EXERCISE REQUIREMENTS
All pictures must be left out as you transcribe the lines from the first line of the data to the line containing "- [COOK-1473] - apache2", both included.

MATERIAL PROVIDED
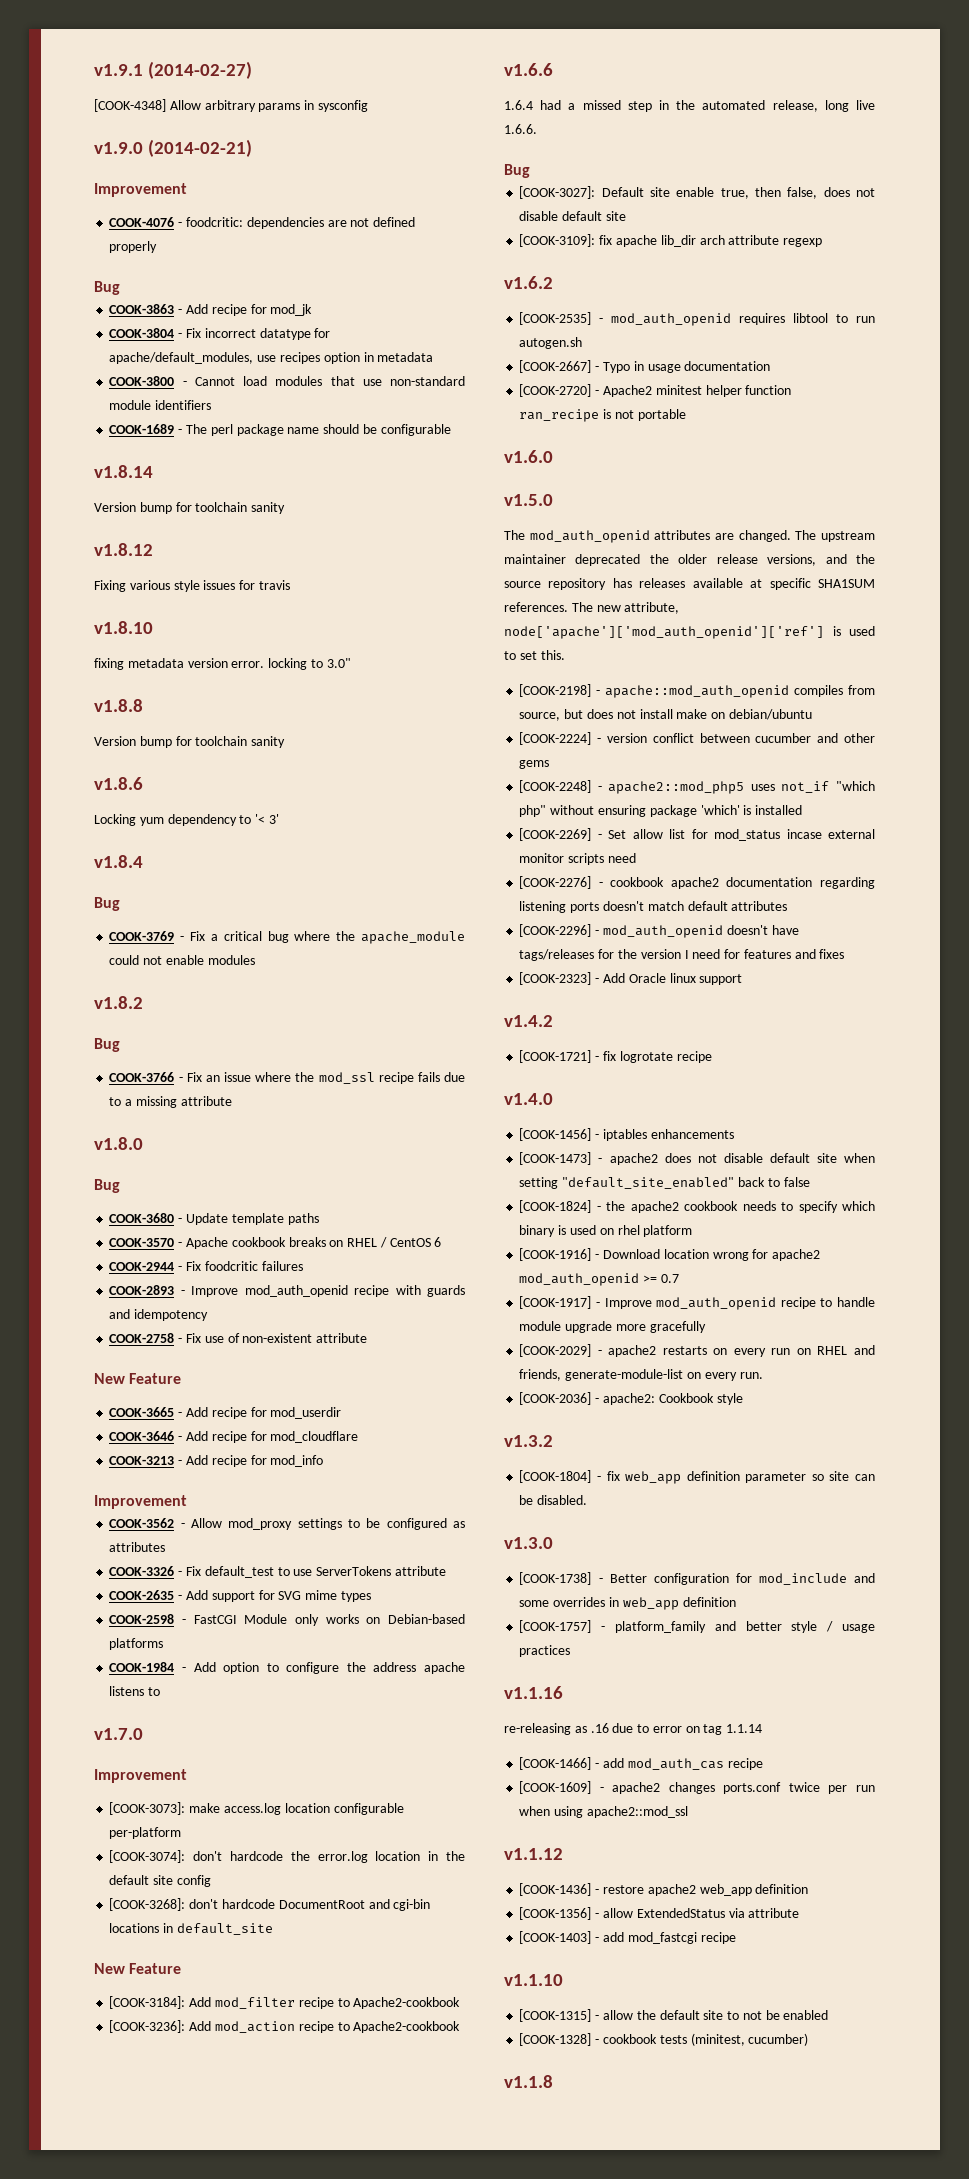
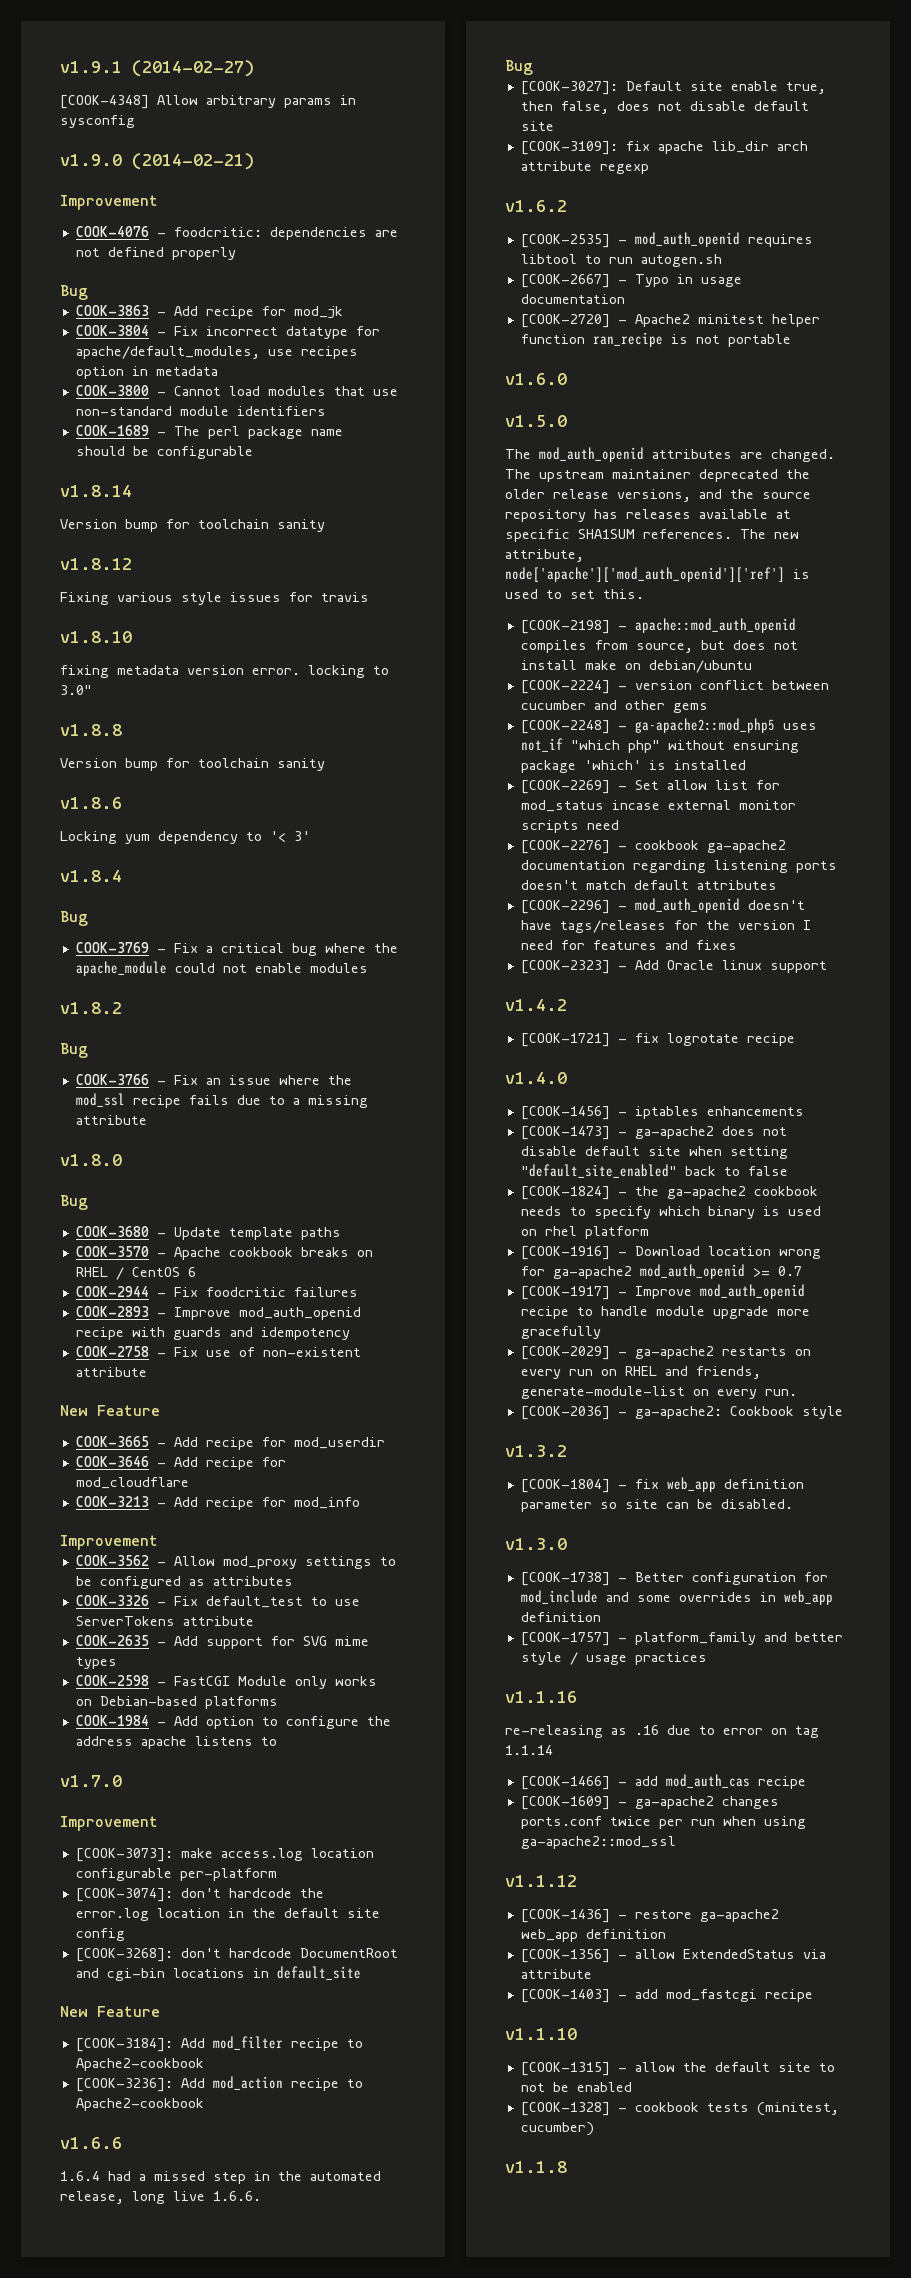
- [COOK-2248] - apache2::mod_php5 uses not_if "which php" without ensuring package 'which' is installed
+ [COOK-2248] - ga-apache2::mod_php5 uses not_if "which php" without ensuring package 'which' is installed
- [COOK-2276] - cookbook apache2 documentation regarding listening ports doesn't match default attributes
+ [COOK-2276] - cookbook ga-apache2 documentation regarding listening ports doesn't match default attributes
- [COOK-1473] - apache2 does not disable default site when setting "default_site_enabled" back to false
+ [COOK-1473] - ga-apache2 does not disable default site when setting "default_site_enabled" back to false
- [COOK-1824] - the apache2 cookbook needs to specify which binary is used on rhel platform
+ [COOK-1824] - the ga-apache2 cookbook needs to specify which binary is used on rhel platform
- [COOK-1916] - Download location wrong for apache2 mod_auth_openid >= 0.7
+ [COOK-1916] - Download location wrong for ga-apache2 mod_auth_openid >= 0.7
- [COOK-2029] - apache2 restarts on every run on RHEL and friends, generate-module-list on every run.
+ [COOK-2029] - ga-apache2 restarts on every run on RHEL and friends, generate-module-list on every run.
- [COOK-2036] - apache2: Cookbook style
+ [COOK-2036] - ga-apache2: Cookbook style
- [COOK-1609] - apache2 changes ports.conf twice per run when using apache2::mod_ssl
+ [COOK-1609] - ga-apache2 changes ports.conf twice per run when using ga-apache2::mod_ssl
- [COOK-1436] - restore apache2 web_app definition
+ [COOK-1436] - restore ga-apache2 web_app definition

EXERCISE ANSWER
- [COOK-2248] - apache2::mod_php5 uses not_if "which php" without ensuring package 'which' is installed
+ [COOK-2248] - ga-apache2::mod_php5 uses not_if "which php" without ensuring package 'which' is installed
- [COOK-2276] - cookbook apache2 documentation regarding listening ports doesn't match default attributes
+ [COOK-2276] - cookbook ga-apache2 documentation regarding listening ports doesn't match default attributes
- [COOK-1473] - apache2 does not disable default site when setting "default_site_enabled" back to false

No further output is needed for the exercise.